What do the Masons actually do? Is it just lots of fat middle aged accountants sitting around talking about their allotments or do they slaughter a nubile virgin in the name of their pagan God?

GoofyIsACow Tue 21-Jan-14 14:22:44

He said no, but i have really no idea why, other than (i suspect) he thinks it will rule out getting a dog in the future (he would like, i have agreed but only when our DS's are bigger as they are very small and two of them are very wary of dogs)

Masons, well i dont think it costs huge amounts of money but it's all about the charity isnt it. We run our own business but the friend we have who is in the masons said it is frowned upon to use it to network in that way (of course, they all do it however)

Our business takes up a huge amount of our time, it is a 7 day a week operation with nearly 20 staff members. We get precious little family time as it is and things havent been great between Dh and I recently as we upped the size of the business greatly towards the end of last year and it is very stressful.

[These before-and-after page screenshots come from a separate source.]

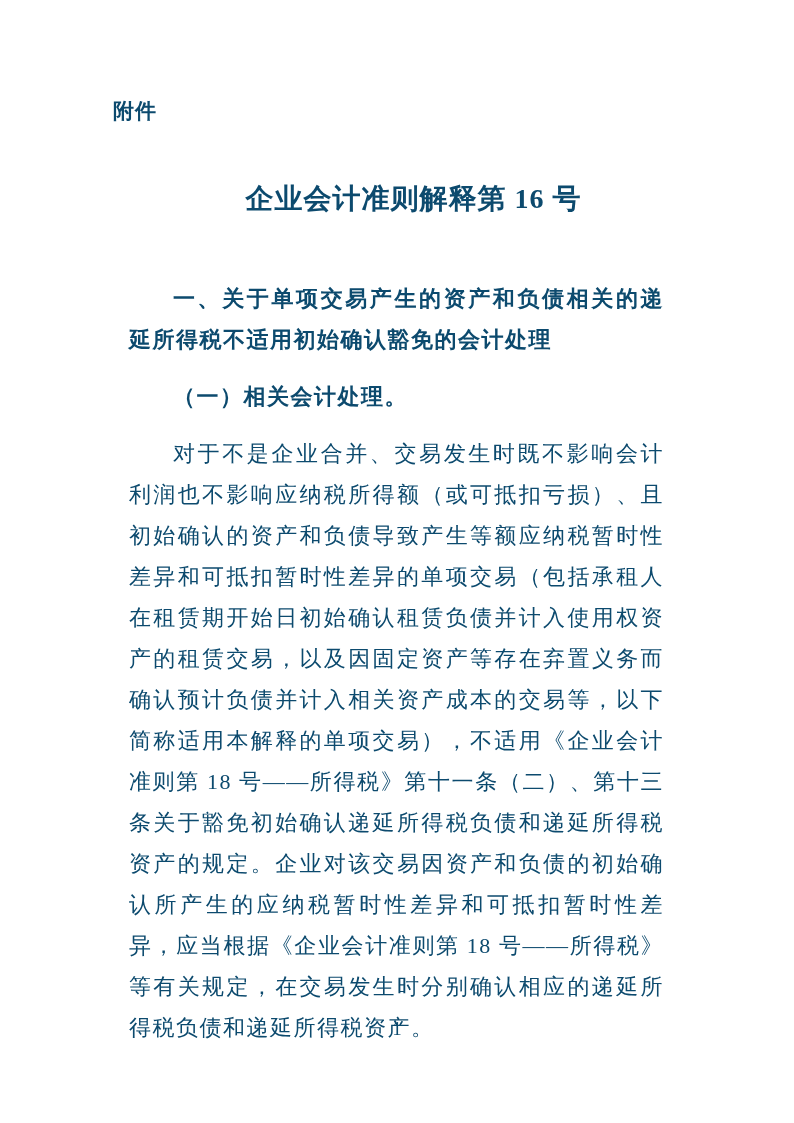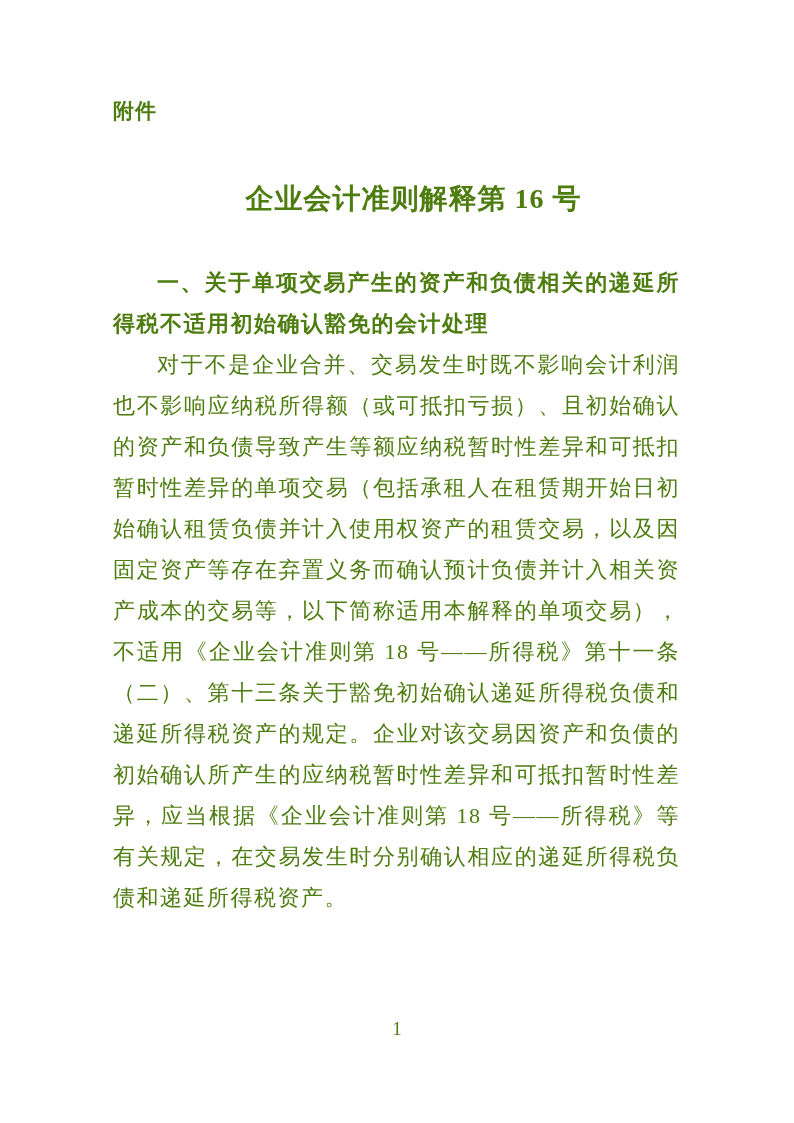"附件" .page { color: #4d7c0f -> #0c4a6e }
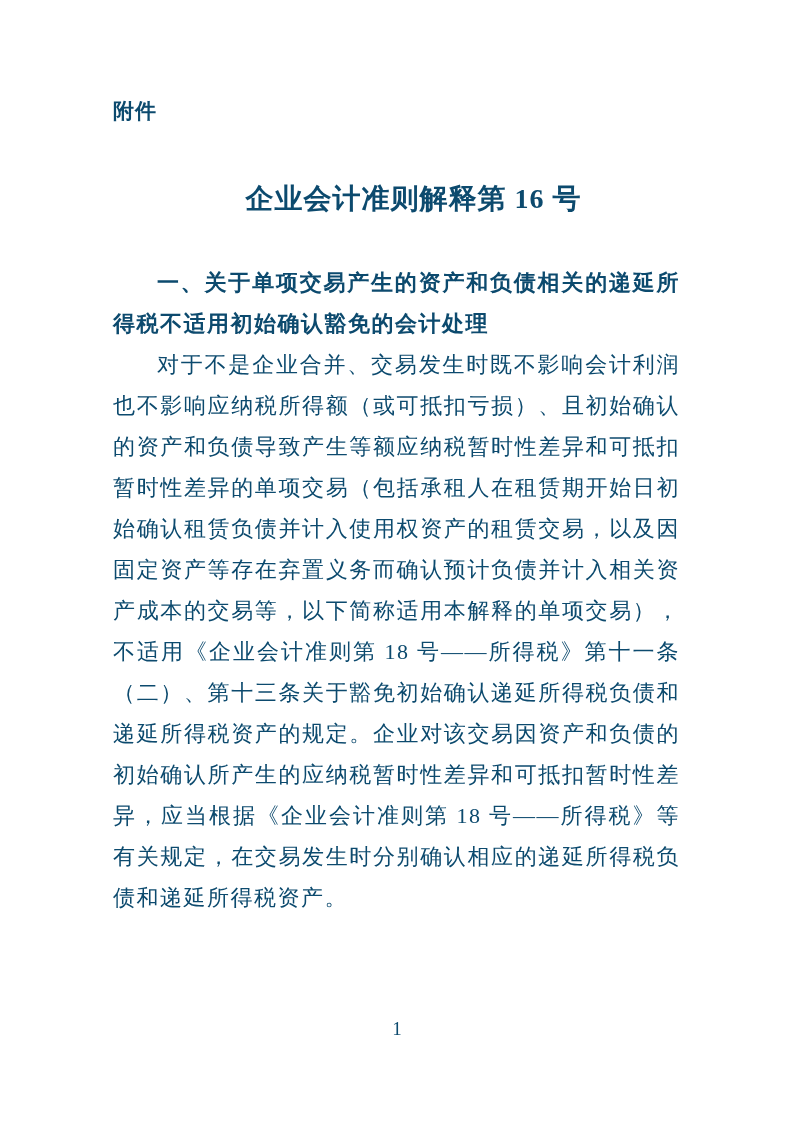"一、关于单项交易产生的资产和负债相关的递延所得税不适用初始确认豁免的会计处理" .content h2, .content h3, .content p { margin: 0 -> 16px }
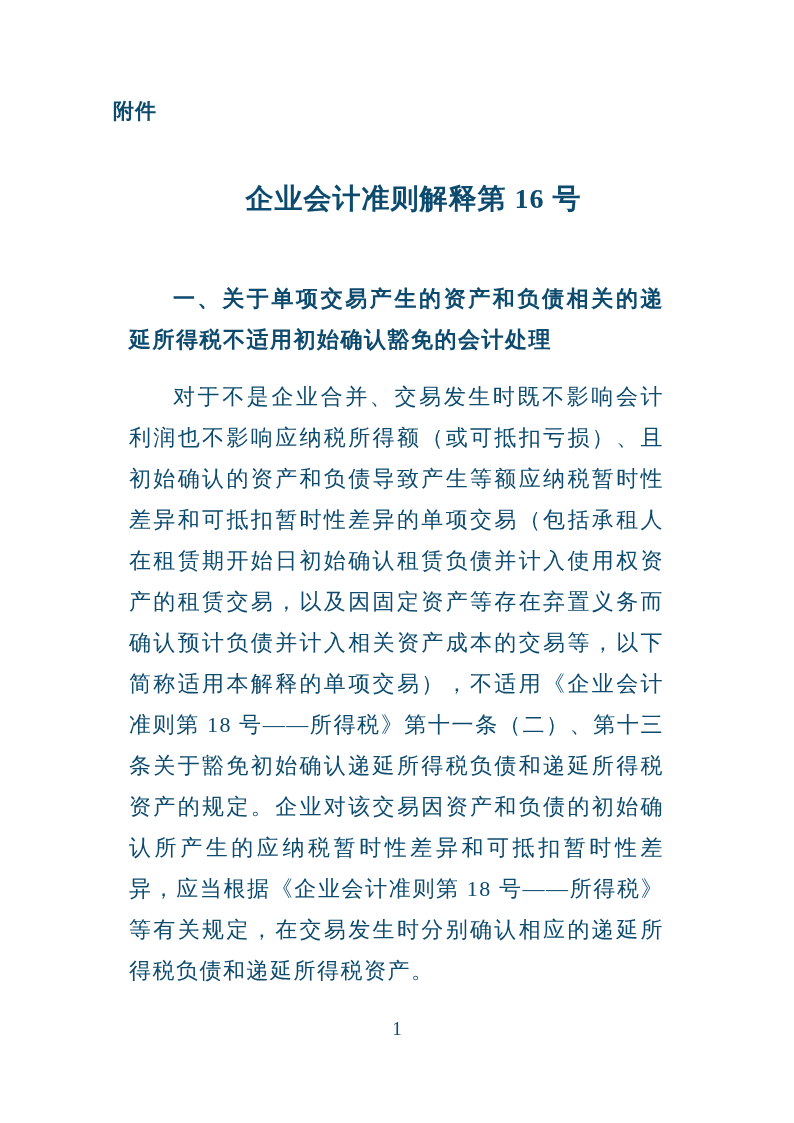"（一）相关会计处理。" h3 { html: none -> <h3>（一）相关会计处理。</h3> }
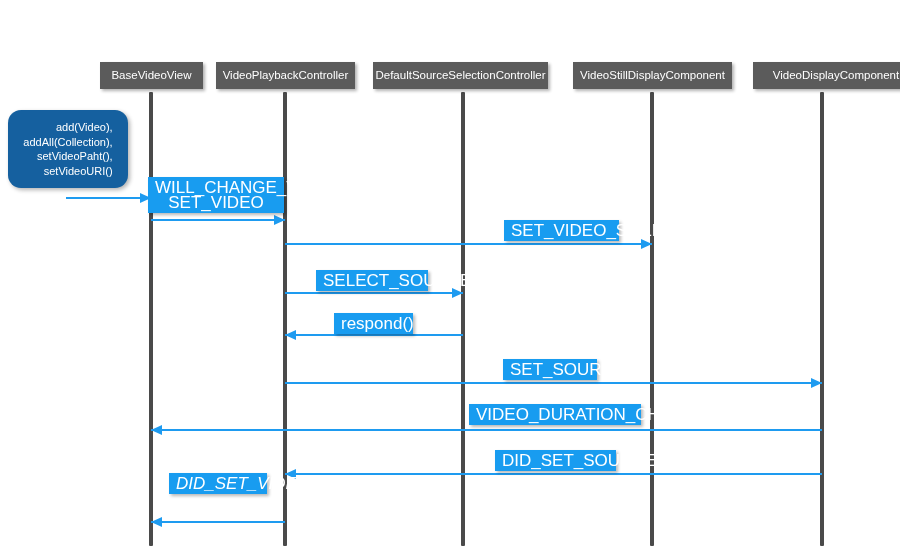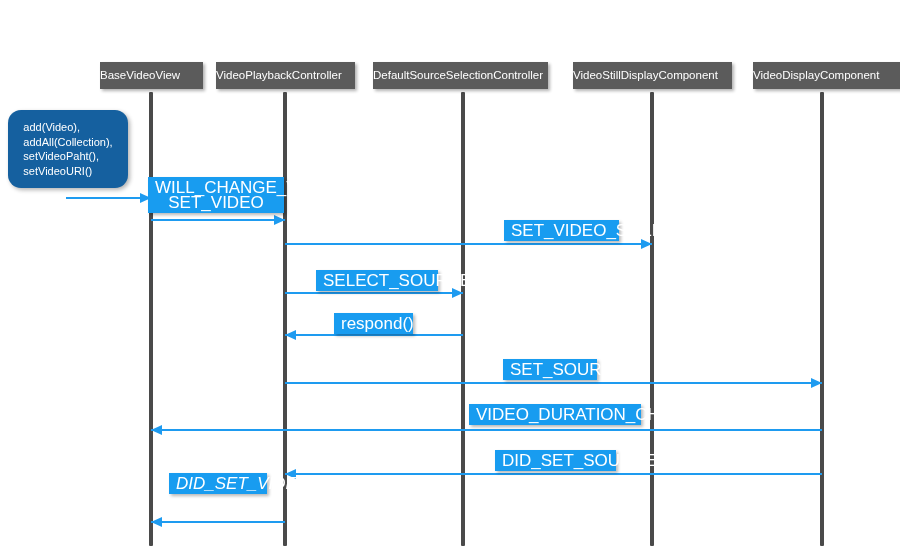"BaseVideoView" .lifeline-head { text-align: left -> center }
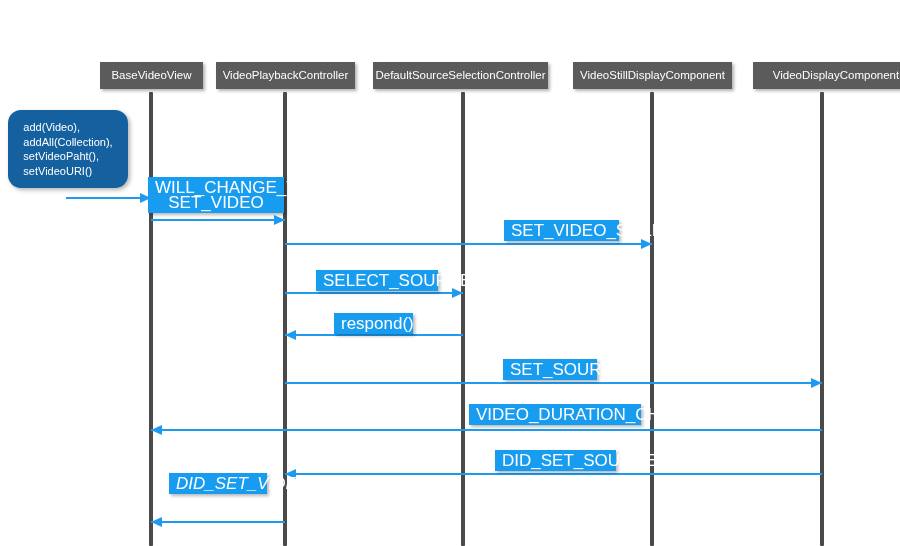"add(Video)," .actor-box { text-align: left -> right }
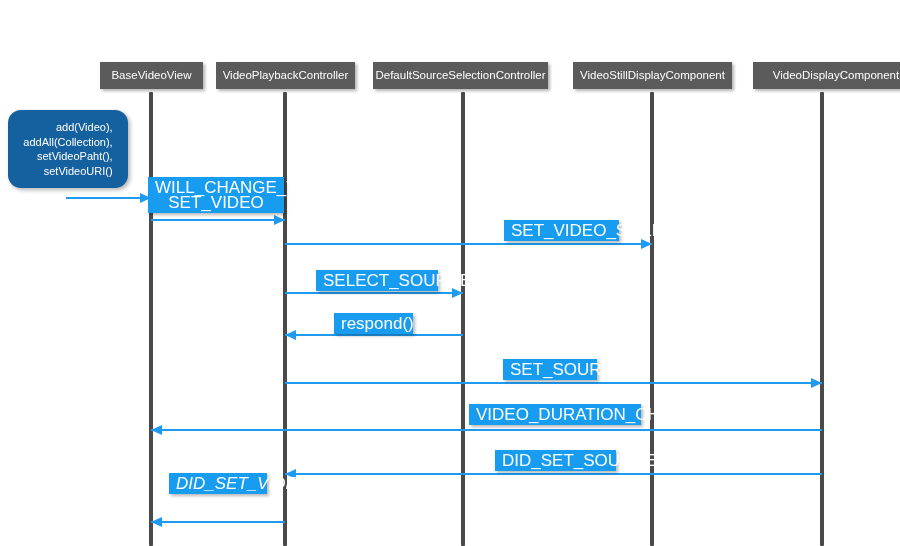"SELECT_SOURCE" div.msg-label { width: 122px -> 112px }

ElleMcFearsome Tue 21-Jan-14 14:23:36

squoosh you just made me spit my coffee over my keyboard grin

GoofyIsACow Tue 21-Jan-14 14:25:51

He isn't allergic by the way

GoofyIsACow Tue 21-Jan-14 14:26:48

Also I know the cost implications can be high with a cat, i suppose i just have other issues with how our relationship works, perhaps that is clouding my judgment

Bluestocking Tue 21-Jan-14 14:27:14

Bit of both, squoosh. The fat middle-aged accountants sit about, talk about their allotments, stitch up any available business between themselves and then slaughter the nubile virgin.

Fairylea Tue 21-Jan-14 14:27:38

Hmm tricky one.

Personally I am not a pet person at all so I would never want a pet of any sort - mainly because I don't want the mess (was brought up with 3 dogs and 2 cats so I know exactly what a household with pets entails!) Thankfully dh is the same but if he came home and said he wanted a cat or dog it would be an absolute no no from me. Sorry!

The masons thing.. hmm. Well I think for a starting point you both have to have the same leisure time and spending money and if he uses his for that then I guess that's fair enough I think! But if it takes over family time completely then that's not fair.

SlightlyDampWellies Tue 21-Jan-14 14:29:28

I think you are both BU, tbh. A cat will not rule out a dog necessarily- all my cats and dogs have gotten along perfectly well, without any issues at all.

He wants to join a club and sit around and talk and be involved with a community. Do you know actually what the time involvement would be?
I mean, my neighbour is in the Masons and he appears to be at meetings all the time, and when he is not doing that he is up on some other mason's roof repairing guttering, but he is retired and it IS his hobby.

So, if I were in charge I would say 'cat., yes. Masons yes. '

(I really ought to be in charge of everything I think. )

GoofyIsACow Tue 21-Jan-14 14:29:28

Fairy you are right about the leisure time, i think i am mad because i dont get any! If i ask for time to go and do something i have to arrange GP's to look after the children because he is too busy working

livelablove Tue 21-Jan-14 14:29:37

You are both being controlling of each other! A cat is a serious commitment and would cost money, but unless you are on a strict budget could be afforded and unless your dh is allergic it wouldn't impact on him enough that it is fair for him to say no.

As for the masons the cost may be high but if he works in the sort of career where being a mason can be a help it would be worth it. It is his choice as an adult if he thinks it is ethically right.

So I say if you can afford it right now you both get what you want, if money is too tight you get them when you can afford them.

I would say to your dh 1 masonic handshake = 1 cat.

SlightlyDampWellies Tue 21-Jan-14 14:31:34

So, that is the bigger issue then Goofy. So, can you talk about what is a reasonable amount of spare time for each of you to have pursuing things just for you? Maybe that is where the discussion needs to be?